Offered a white cloth to wear as a blindfold, Mata Hari refused, saying: ‘‘Must I wear that?’’

She then stared steadfastly as the soldiers fired.

Mata Hari was born Margaretha Geertruida Zelle to a prosperous family in 1876. When Margaretha was a teenager, her father, a hat seller, lost his fortune and left the family. Then her mother died when Margaretha was 15, and she was sent away to live with relatives.

At 18, Margaretha met and soon married Rudolph John MacLeod, an officer in the East Indies Army who was almost twice her age. The couple left for the Dutch East Indies, where they lived for four years in military garrisons.

But the marriage was troubled at best and abusive at worst. In one of her letters, Margaretha wrote that Mac-Leod ‘‘came close to murdering me with the bread knife. I owe my life to a chair that fell over and which gave me time to find the door and get help.’’

The couple also lost a son and nearly lost a daughter after both were widely rumored to have been poisoned by a nanny, though it’s unclear whether the story is true.

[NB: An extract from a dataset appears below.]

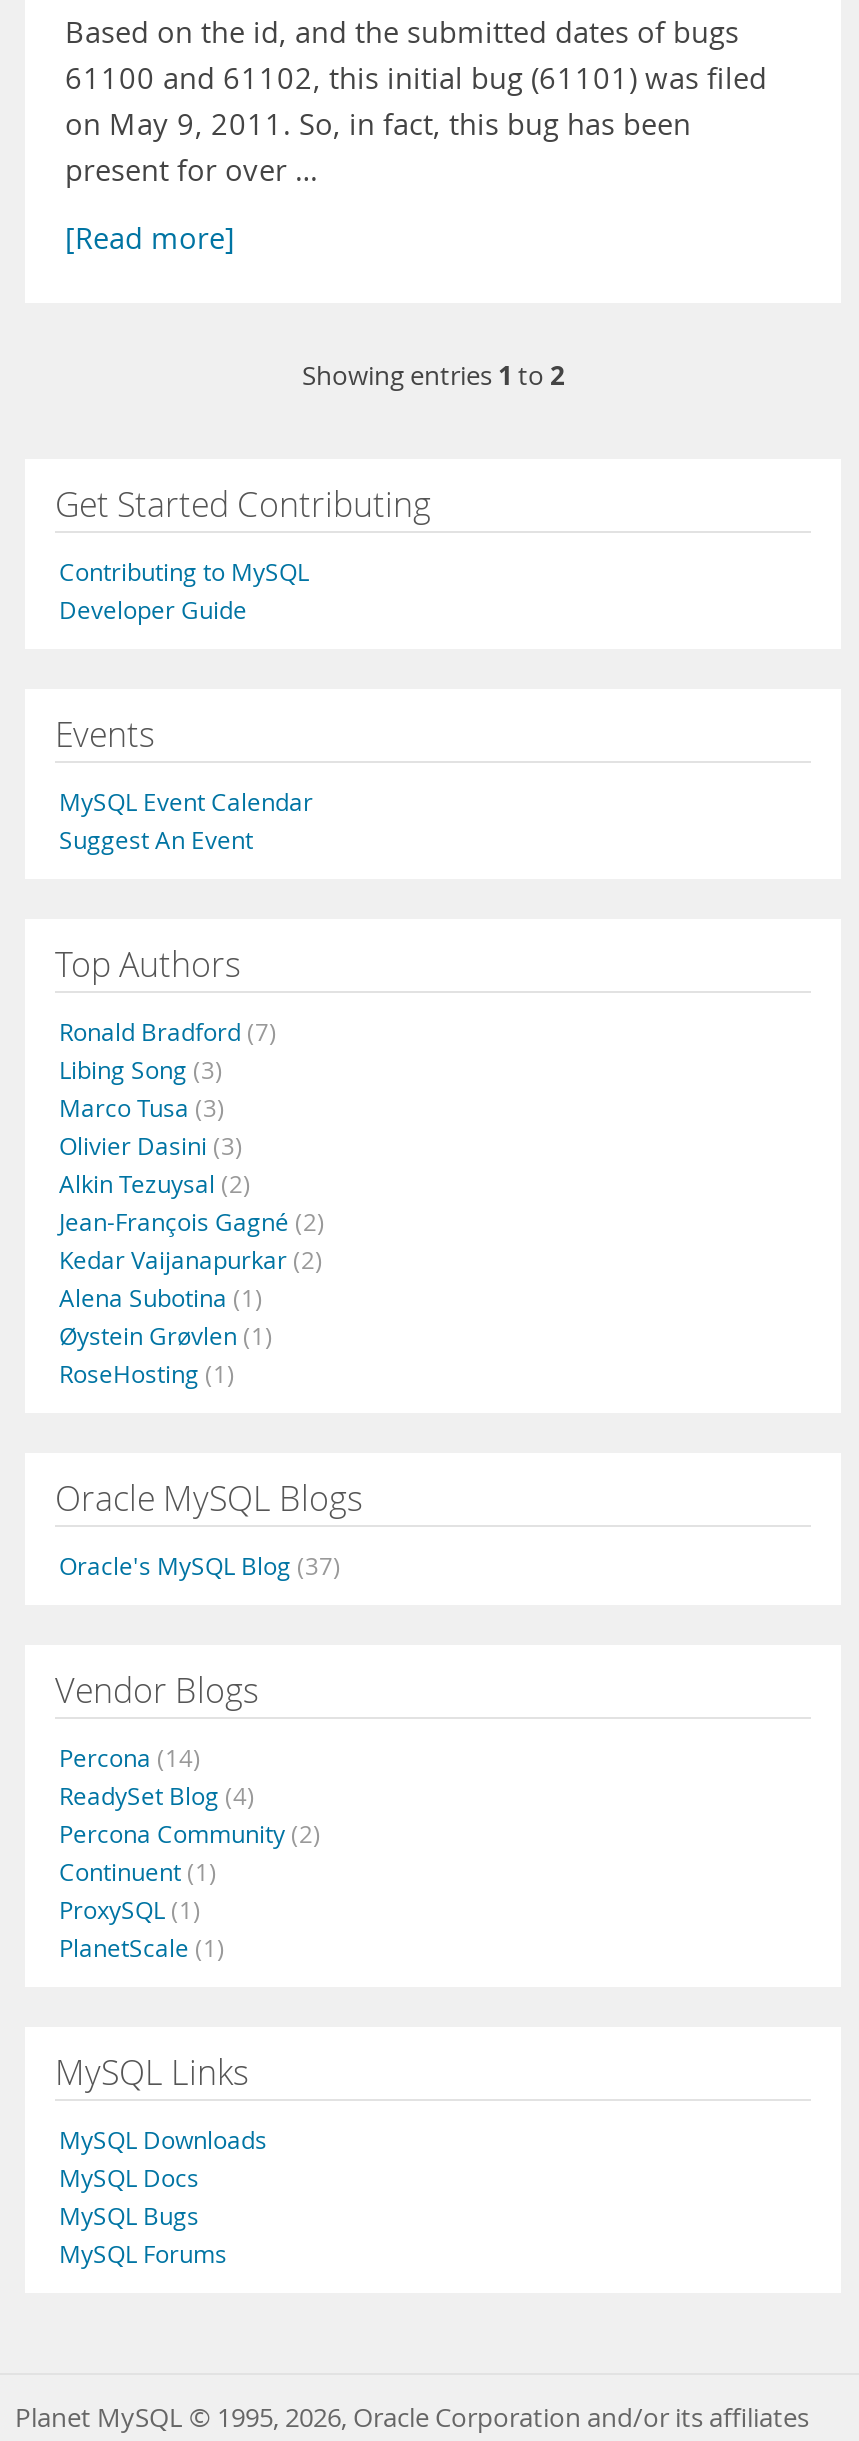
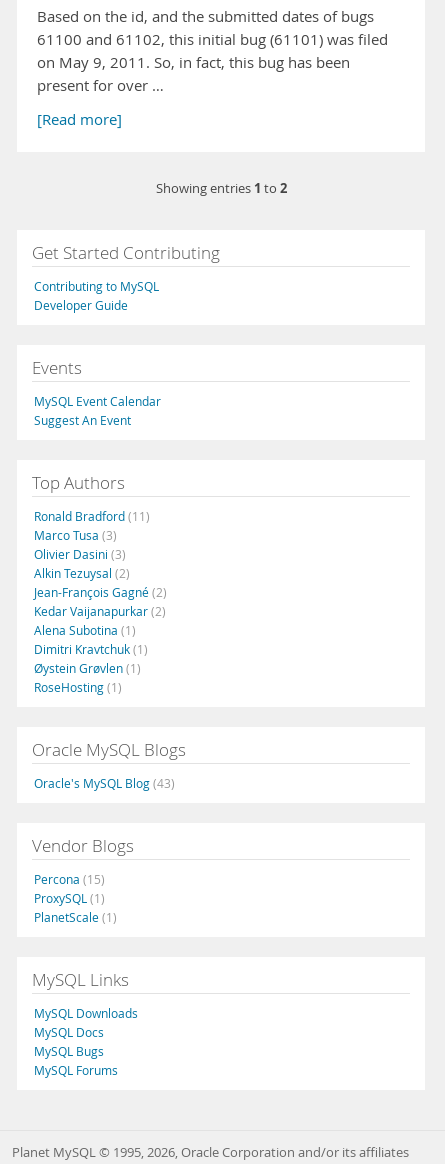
[59,1015,277,1085] Ronald Bradford (7) | Libing Song (3) -> [34,508,150,524] Ronald Bradford (11)
none -> [34,641,148,657] Dimitri Kravtchuk (1)
[59,1549,341,1581] Oracle's MySQL Blog (37) -> [34,775,175,791] Oracle's MySQL Blog (43)
[59,1741,321,1887] Percona (14) | ReadySet Blog (4) | Percona Community (2) | Continuent (1) -> [34,871,105,887] Percona (15)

The couple eventually returned to Holland and separated, but MacLeod refused to pay alimony to help her raise their daughter.

She ultimately went to Paris and left her daughter with her ex-husband.

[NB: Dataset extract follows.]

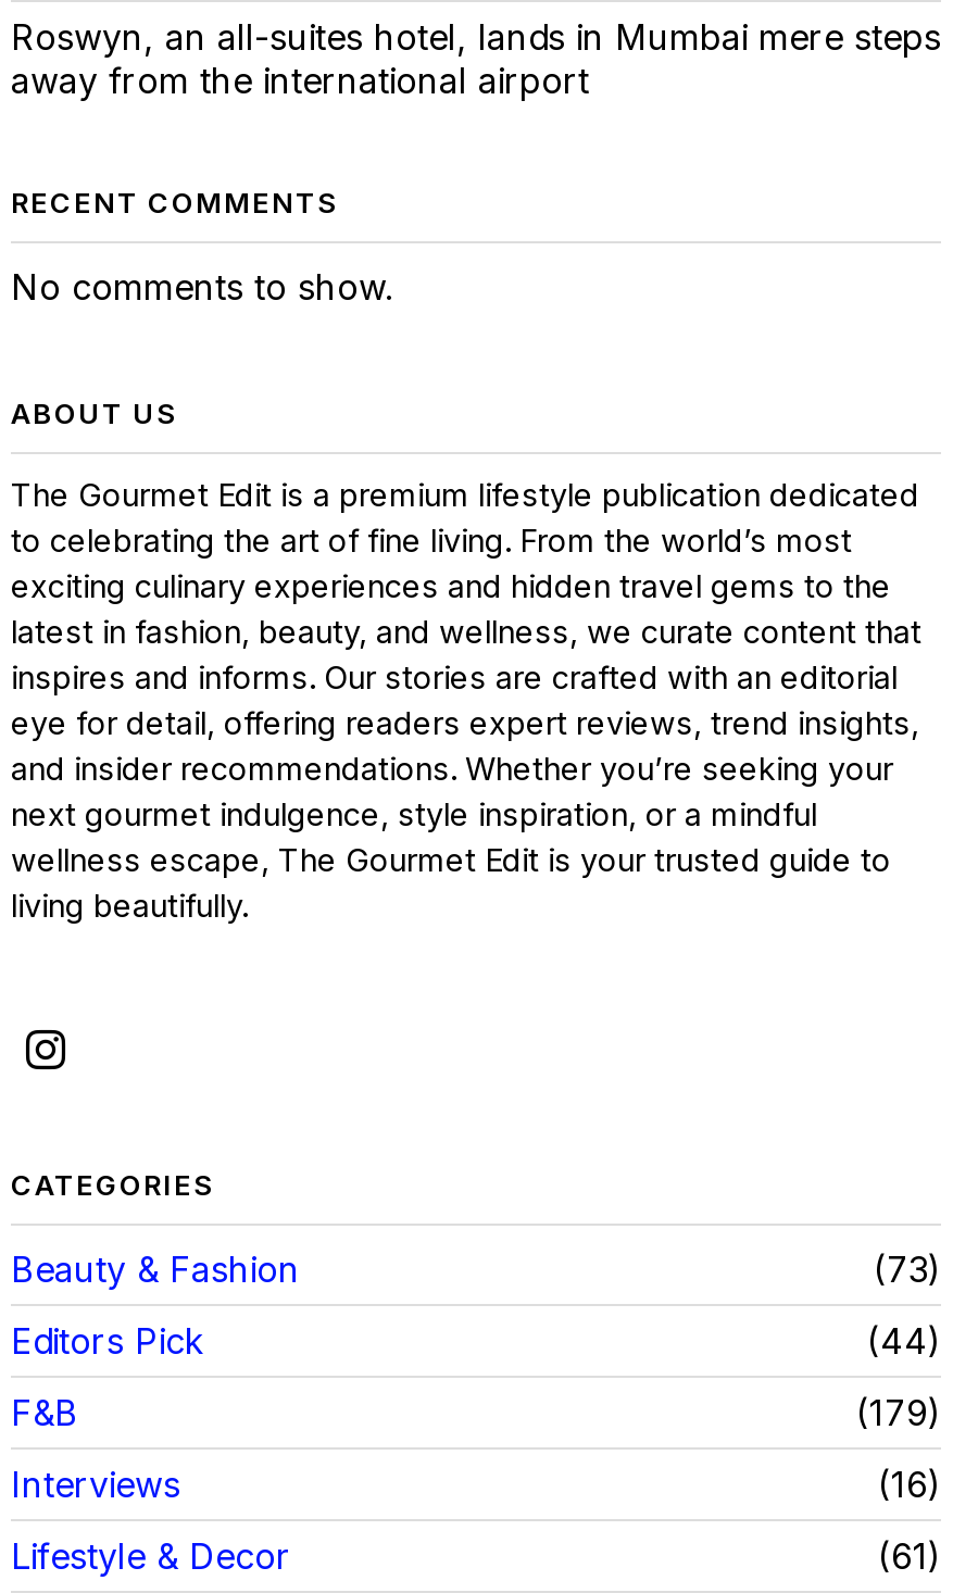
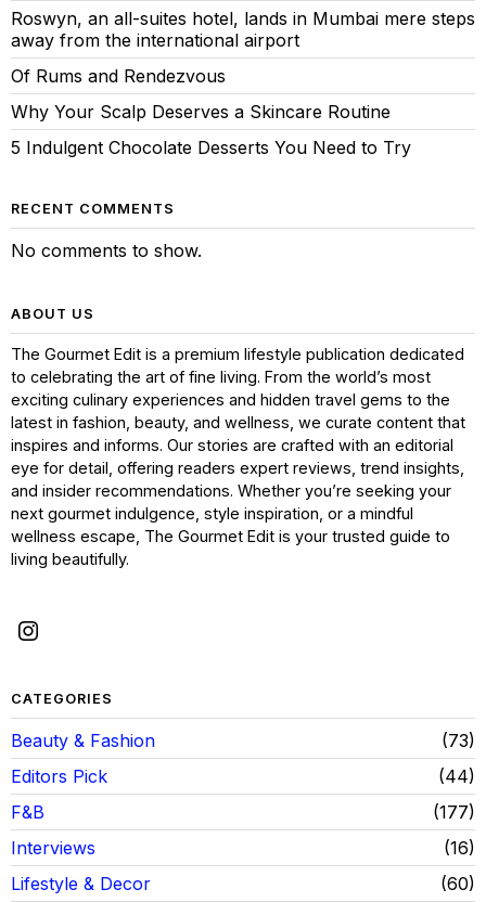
none -> [11,65,411,158] Of Rums and Rendezvous | Why Your Scalp Deserves a Skincare Routine | 5 Indulgent Chocolate Desserts You Need to Try
[869,1391,928,1434] 179 -> [439,801,469,823] 177
[891,1534,928,1578] 61 -> [447,873,469,894] 60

‘‘She had to make a choice: go to France and get a life for herself, or be poor and live in poverty and try to raise her child,’’ Groeneweg said. ‘‘She chose to go to France and build up a career, but she always missed her girl.’’

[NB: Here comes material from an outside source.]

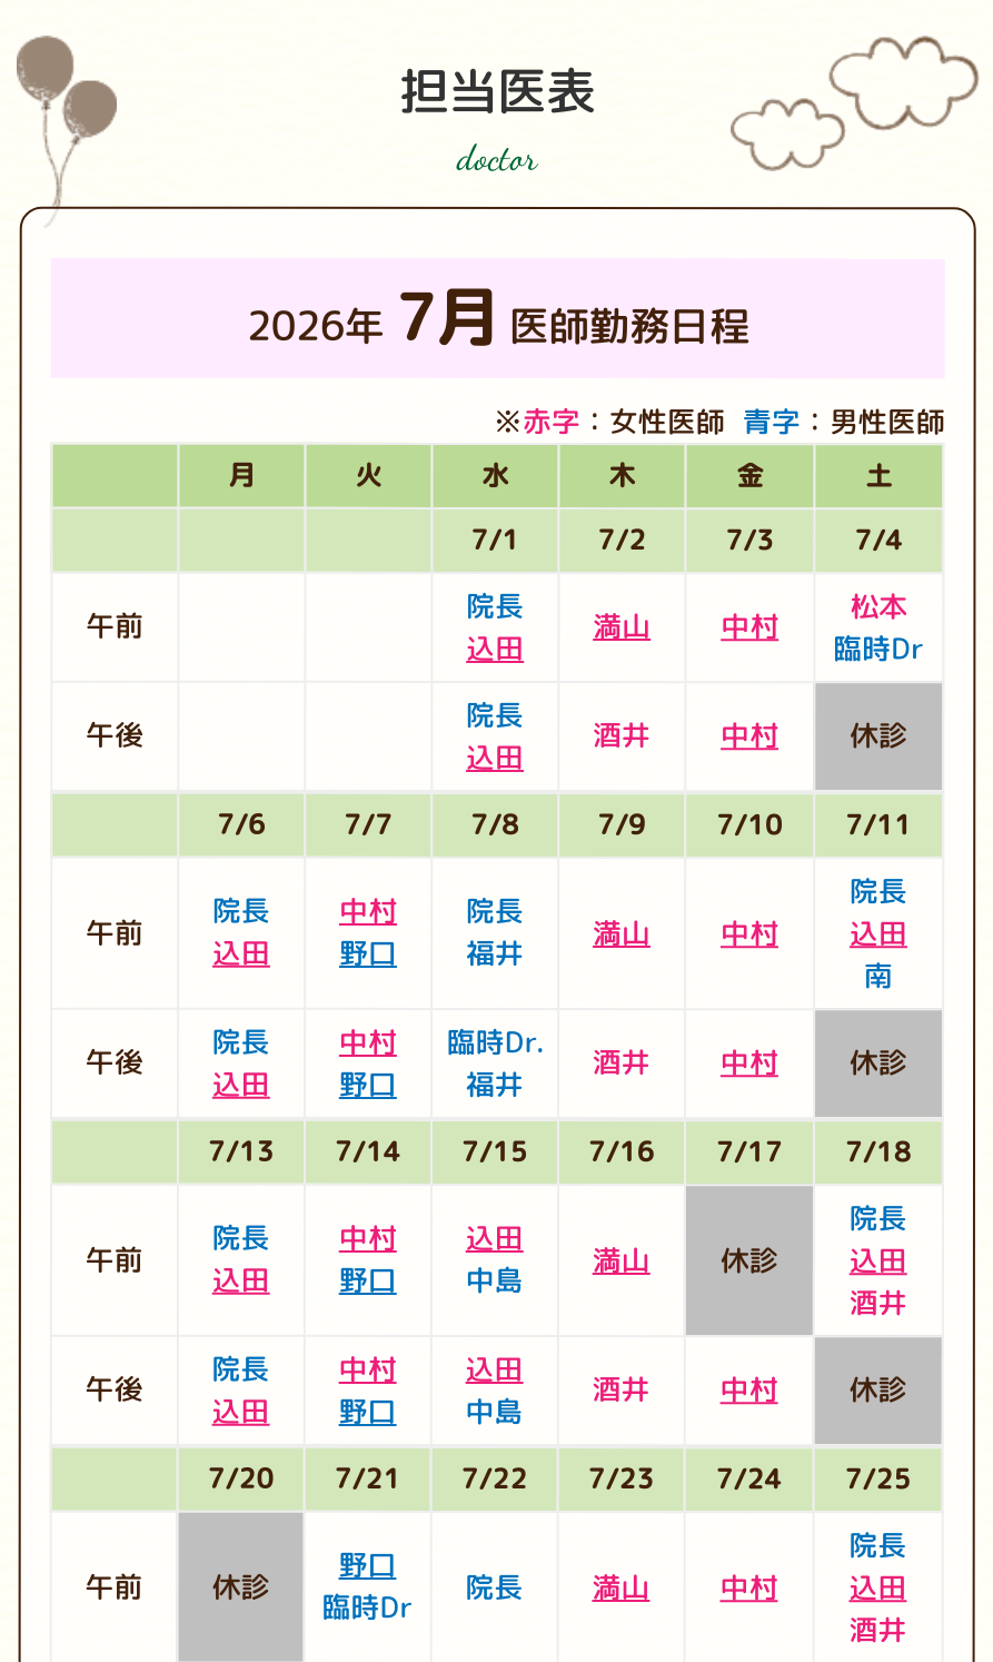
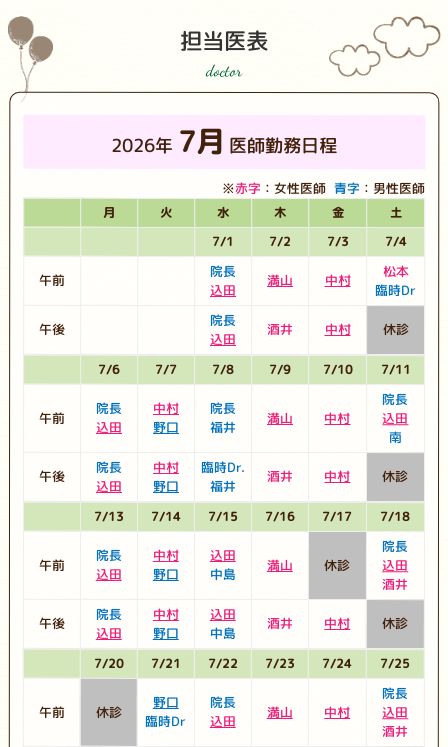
none -> [210,712,236,730] 込田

In another letter, she wrote that she had secured a job with a theater company but was also sleeping with men for pay.

‘‘Don’t think that I’m bad at heart,’’ she wrote to her ex-husband’s cousin, who had been acting as an intermediary. ‘‘I have done it only out of poverty.’’

It was in her acting and dancing roles that Margaretha took on the name that would outlive her: Mata Hari.

Perhaps the most significant plot twist to Mata Hari’s legacy is that she did not divulge any information of consequence to the Germans.

Shamed in the international press as a traitor, she was accused of revealing closely kept secrets about Allied tanks, leading to the deaths of thousands of soldiers. Her relationships with German and French officers put her under special scrutiny, as did her travels crisscrossing through Europe during the war.

Groeneweg said Mata Hari was a ‘‘big catch’’ for the French, who were eager to jail anyone suspected of spying. Even so, Groeneweg said the French feared what Mata Hari could reveal about her dalliances with their own officers, including a high-ranking general.